Studio album by Kay Starr
- Released: 1962
- Genre: Pop, country
- Label: Capitol

Kay Starr chronology
| I Cry by Night (1962) | Just Plain Country (1962) |  |

= Just Plain Country =

Just Plain Country is a studio album by Kay Starr. It was released in 1962 by Capitol Records (catalog no. T-1795). Ken Nelson was the producer. In 2015, the Universal Music Group made the album available on YouTube.
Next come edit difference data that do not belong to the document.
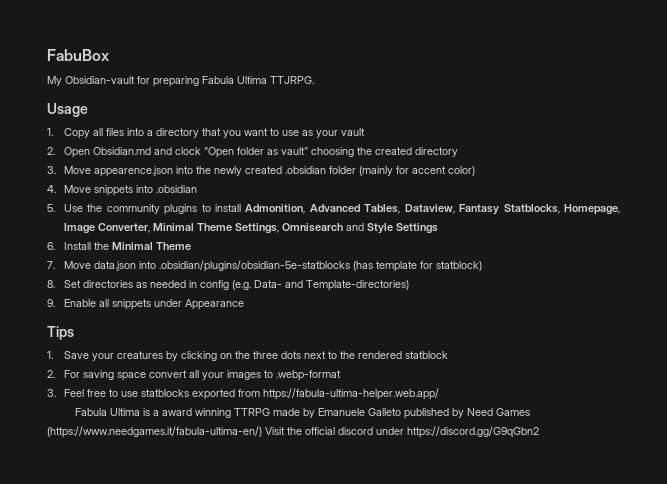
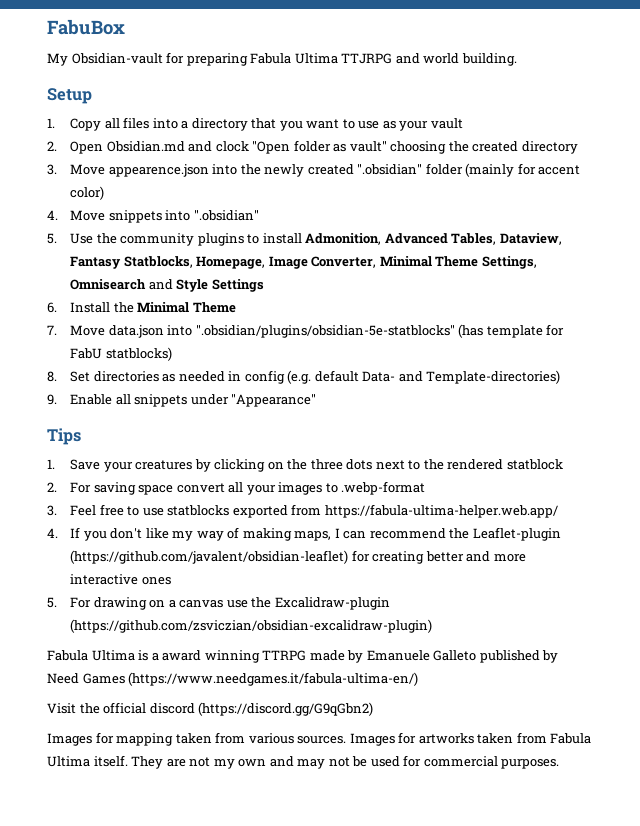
- My Obsidian-vault for preparing Fabula Ultima TTJRPG.
- Usage
+ My Obsidian-vault for preparing Fabula Ultima TTJRPG and world building.
+ Setup
- 3. Move appearence.json into the newly created .obsidian folder (mainly for accent color)
+ 3. Move appearence.json into the newly created ".obsidian" folder (mainly for accent color)
- 4. Move snippets into .obsidian
+ 4. Move snippets into ".obsidian"
- 7. Move data.json into .obsidian/plugins/obsidian-5e-statblocks (has template for statblock)
+ 7. Move data.json into ".obsidian/plugins/obsidian-5e-statblocks" (has template for FabU statblocks)
- 8. Set directories as needed in config (e.g. Data- and Template-directories)
+ 8. Set directories as needed in config (e.g. default Data- and Template-directories)
- 9. Enable all snippets under Appearance
+ 9. Enable all snippets under "Appearance"
+ 4. If you don't like my way of making maps, I can recommend the Leaflet-plugin (https://github.com/javalent/obsidian-leaflet) for creating better and more interactive ones
+ 5. For drawing on a canvas use the Excalidraw-plugin (https://github.com/zsviczian/obsidian-excalidraw-plugin)
- Fabula Ultima is a award winning TTRPG made by Emanuele Galleto published by Need Games (https://www.needgames.it/fabula-ultima-en/) Visit the official discord under https://discord.gg/G9qGbn2
+ Fabula Ultima is a award winning TTRPG made by Emanuele Galleto published by Need Games (https://www.needgames.it/fabula-ultima-en/)
+ Visit the official discord (https://discord.gg/G9qGbn2)
+ Images for mapping taken from various sources. Images for artworks taken from Fabula Ultima itself. They are not my own and may not be used for commercial purposes.

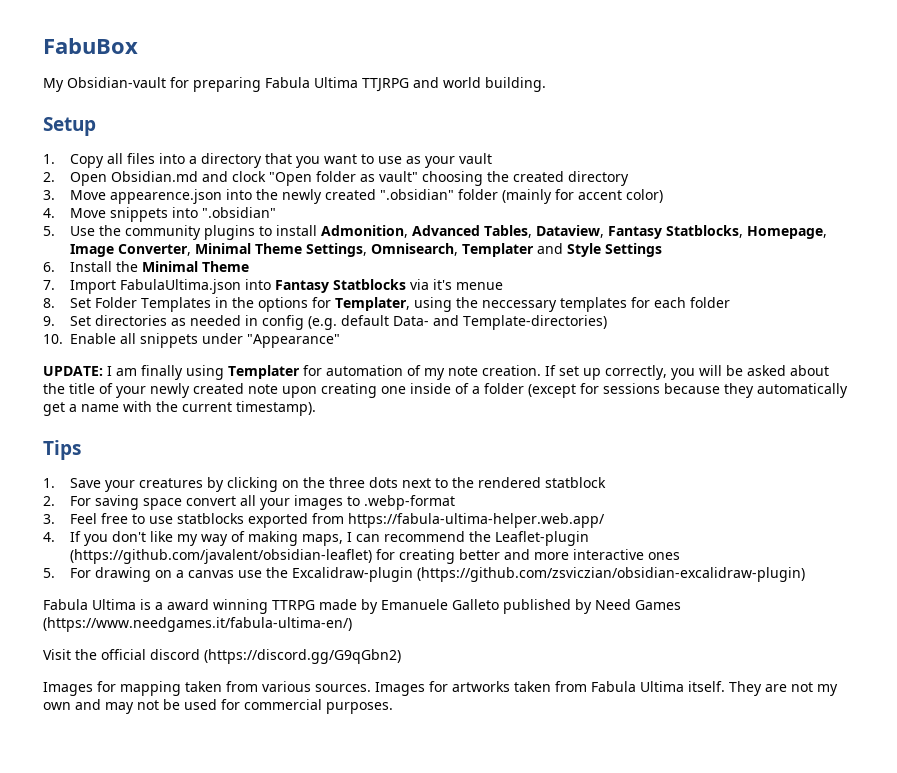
- 5. Use the community plugins to install Admonition, Advanced Tables, Dataview, Fantasy Statblocks, Homepage, Image Converter, Minimal Theme Settings, Omnisearch and Style Settings
+ 5. Use the community plugins to install Admonition, Advanced Tables, Dataview, Fantasy Statblocks, Homepage, Image Converter, Minimal Theme Settings, Omnisearch, Templater and Style Settings
- 7. Move data.json into ".obsidian/plugins/obsidian-5e-statblocks" (has template for FabU statblocks)
- 8. Set directories as needed in config (e.g. default Data- and Template-directories)
+ 7. Import FabulaUltima.json into Fantasy Statblocks via it's menue
+ 8. Set Folder Templates in the options for Templater, using the neccessary templates for each folder
+ 9. Set directories as needed in config (e.g. default Data- and Template-directories)
- 9. Enable all snippets under "Appearance"
+ 10. Enable all snippets under "Appearance"
+ UPDATE: I am finally using Templater for automation of my note creation. If set up correctly, you will be asked about the title of your newly created note upon creating one inside of a folder (except for sessions because they automatically get a name with the current timestamp).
Upon its release, Billboard magazine gave the album its highest rating of four stars and wrote: "Kay Starr has always been great at songs of the heart and if there was ever any doubt of that, this collection of strong country material proves it. ... It's warm-hearted wax that fans of the material, not to mention those of the artist, will like."

AllMusic later gave the album a rating of two stars. Reviewer Greg Adams noted that the material tended more toward pop than country.

Professional ratings
Review scores
| Source | Rating |
| Billboard |  |
| AllMusic |  |
| New Record Mirror |  |

==Track listing==
Side A
1. "Pins and Needles in My Heart" (Floyd Jenkins) [2:52]
2. "Crazy" (Willie Nelson) [2:55]
3. "Four Walls" (Marvin J. Moore, George H. Campbell, Jr) [3:10]
4. "My Last Date (With You)" (Floyd Cramer / Boudleaux Bryant / Skeeter Davis) [2:47]
5. "Blues Stay Away from Me" (Alton Delmore) [2:42]
6. "Walk on By" (Kendall Hayes, Gary Walker) [2:14]

Side B
1. "Oh Lonesome Me" (Don Gibson) [2:54]
2. "I Can't Help It (If I'm Still in Love with You)" (Hank Williams) [2:54]
3. "I Really Don't Want to Know" (Don Robertson / Howard Barnes) [4:06]
4. "Singing the Blues" (Melvin Endsley) [2:23]
5. "Don't Worry" (Marty Robbins) [2:43]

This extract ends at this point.